Astrocytic Regulation of Glutamate Homeostasis in the Central Nervous System: From Mechanistic Insights to Therapeutic Interventions

Abstract

Extracellular glutamate homeostasis is tightly regulated to maintain synaptic stability, and its disruption underlies diverse pathologies of the central nervous system. Here, we investigated two distinct conditions, developmental cannabinoid exposure and acute systemic immune challenge, that converge on dysregulation of tonic glutamate balance in the hippocampus. In a developmental model, prenatal exposure to Δ⁹‑tetrahydrocannabinol (Δ⁹‑THC) vapor elevated tonic glutamate levels, impaired evoked release, and reduced clearance during adolescence, accompanied by sex‑ and region‑specific alterations in presynaptic markers (VGLUT1, synaptophysin) and astrocytic GLT‑1/GFAP ratios.

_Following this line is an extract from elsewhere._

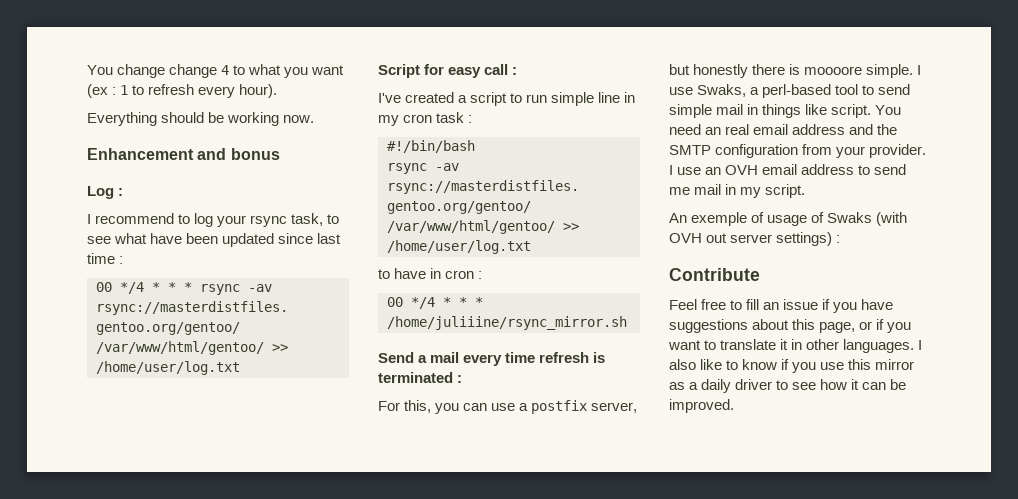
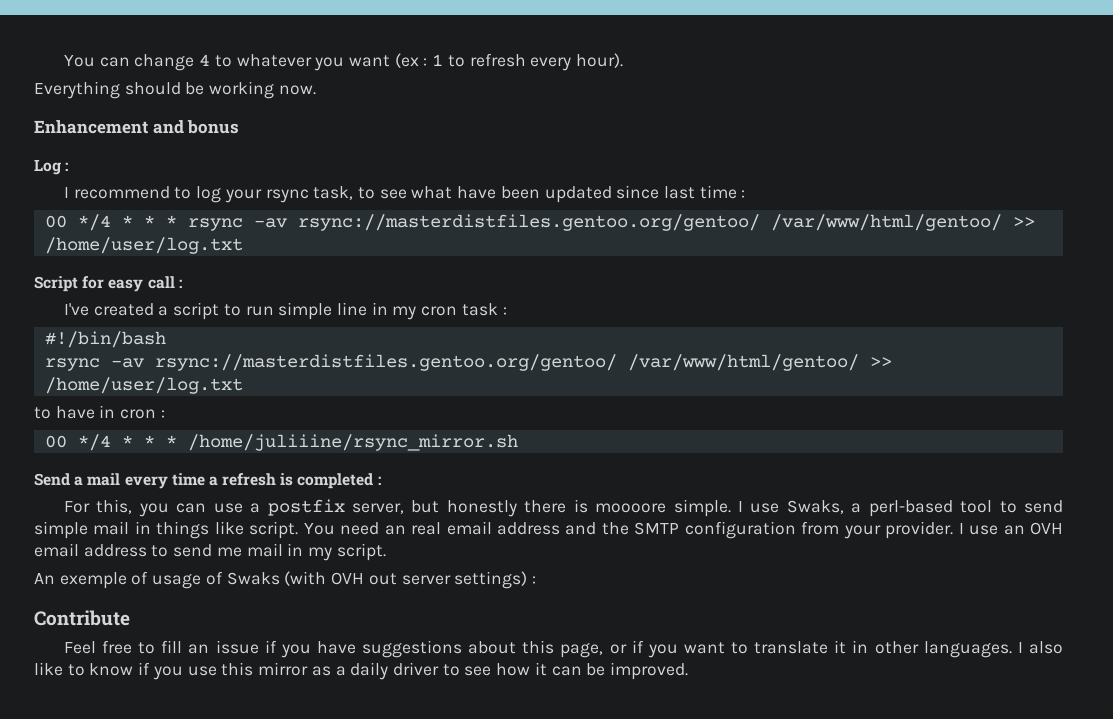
[87,64,166,78] You change -> [63,55,130,67] You can
[248,64,282,75] what -> [236,54,312,67] whatever
(536, 357) none -> [208,476,218,486] a
[378,372,453,383] terminated -> [297,473,374,489] completed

These findings implicate combined presynaptic and clearance mechanisms in excitatory imbalance following prenatal cannabinoid exposure. In a neuroimmune model, peripheral administration of polyinosinic‑polycytidylic acid (PIC) induced sustained hippocampal glutamate elevation, selective cytokine release (IL‑6, TNF‑α, CCL2, CCL4, CSF3), and sickness behavior. Genetic deletion or pharmacological inhibition of the cystine-glutamate antiporter xCT abolished glutamate elevation and suppressed cytokine induction, confirming xCT as a mechanistic link between immune activation and excitatory dysregulation. Novel xCT‑targeting compounds further reduced extracellular glutamate, highlighting xCT as a chemically tractable therapeutic target. Together, these complementary models demonstrate that developmental and inflammatory insults converge on glutamate imbalance through distinct neuronal and glial pathways, underscoring the vulnerability of hippocampal excitatory homeostasis and identifying potential avenues for intervention in hyperexcitatory and neuroinflammatory conditions.